(Beginning of AVAILABLE DATA)
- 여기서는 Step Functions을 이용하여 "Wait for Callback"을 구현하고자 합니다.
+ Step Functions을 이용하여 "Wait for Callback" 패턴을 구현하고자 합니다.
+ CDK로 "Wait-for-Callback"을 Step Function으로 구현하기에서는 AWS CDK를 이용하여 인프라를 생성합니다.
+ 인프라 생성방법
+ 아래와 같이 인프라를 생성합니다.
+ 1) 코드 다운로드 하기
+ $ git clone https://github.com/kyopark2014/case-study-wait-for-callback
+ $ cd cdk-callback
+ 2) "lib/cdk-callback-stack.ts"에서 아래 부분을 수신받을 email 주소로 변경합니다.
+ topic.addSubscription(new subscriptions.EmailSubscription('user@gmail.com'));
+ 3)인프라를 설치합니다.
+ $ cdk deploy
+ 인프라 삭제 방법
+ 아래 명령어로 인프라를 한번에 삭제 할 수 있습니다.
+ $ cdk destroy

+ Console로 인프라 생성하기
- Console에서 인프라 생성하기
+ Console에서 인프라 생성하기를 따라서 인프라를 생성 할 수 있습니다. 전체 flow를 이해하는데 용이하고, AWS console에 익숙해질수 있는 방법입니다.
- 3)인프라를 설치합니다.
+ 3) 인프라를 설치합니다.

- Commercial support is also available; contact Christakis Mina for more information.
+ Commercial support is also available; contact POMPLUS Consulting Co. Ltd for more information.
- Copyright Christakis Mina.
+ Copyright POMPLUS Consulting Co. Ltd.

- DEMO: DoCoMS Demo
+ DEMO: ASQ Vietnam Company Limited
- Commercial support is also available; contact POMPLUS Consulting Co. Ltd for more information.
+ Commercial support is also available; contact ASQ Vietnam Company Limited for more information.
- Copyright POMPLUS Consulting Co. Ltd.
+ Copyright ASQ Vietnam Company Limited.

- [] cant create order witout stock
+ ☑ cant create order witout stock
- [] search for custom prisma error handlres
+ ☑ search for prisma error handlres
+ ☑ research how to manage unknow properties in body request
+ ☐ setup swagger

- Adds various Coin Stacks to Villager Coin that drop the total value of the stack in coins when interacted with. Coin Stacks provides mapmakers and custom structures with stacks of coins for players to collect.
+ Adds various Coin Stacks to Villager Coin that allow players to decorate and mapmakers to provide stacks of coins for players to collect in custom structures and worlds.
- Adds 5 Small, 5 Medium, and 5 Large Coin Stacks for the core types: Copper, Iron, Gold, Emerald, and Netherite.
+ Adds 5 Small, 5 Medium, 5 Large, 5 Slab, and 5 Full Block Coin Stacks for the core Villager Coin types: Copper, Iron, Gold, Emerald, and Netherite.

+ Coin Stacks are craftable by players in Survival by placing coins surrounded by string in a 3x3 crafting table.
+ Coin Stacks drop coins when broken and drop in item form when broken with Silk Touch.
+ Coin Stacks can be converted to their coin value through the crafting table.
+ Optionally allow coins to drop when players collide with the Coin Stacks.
(End of AVAILABLE DATA)
Lines to set down from above: the line with "3) 인프라를 설치합니다.", the line with "- DEMO: DoCoMS Demo", and every line between, each exactly as written.

#### [ANSWER SECTION]
+ 3) 인프라를 설치합니다.

- Commercial support is also available; contact Christakis Mina for more information.
+ Commercial support is also available; contact POMPLUS Consulting Co. Ltd for more information.
- Copyright Christakis Mina.
+ Copyright POMPLUS Consulting Co. Ltd.

- DEMO: DoCoMS Demo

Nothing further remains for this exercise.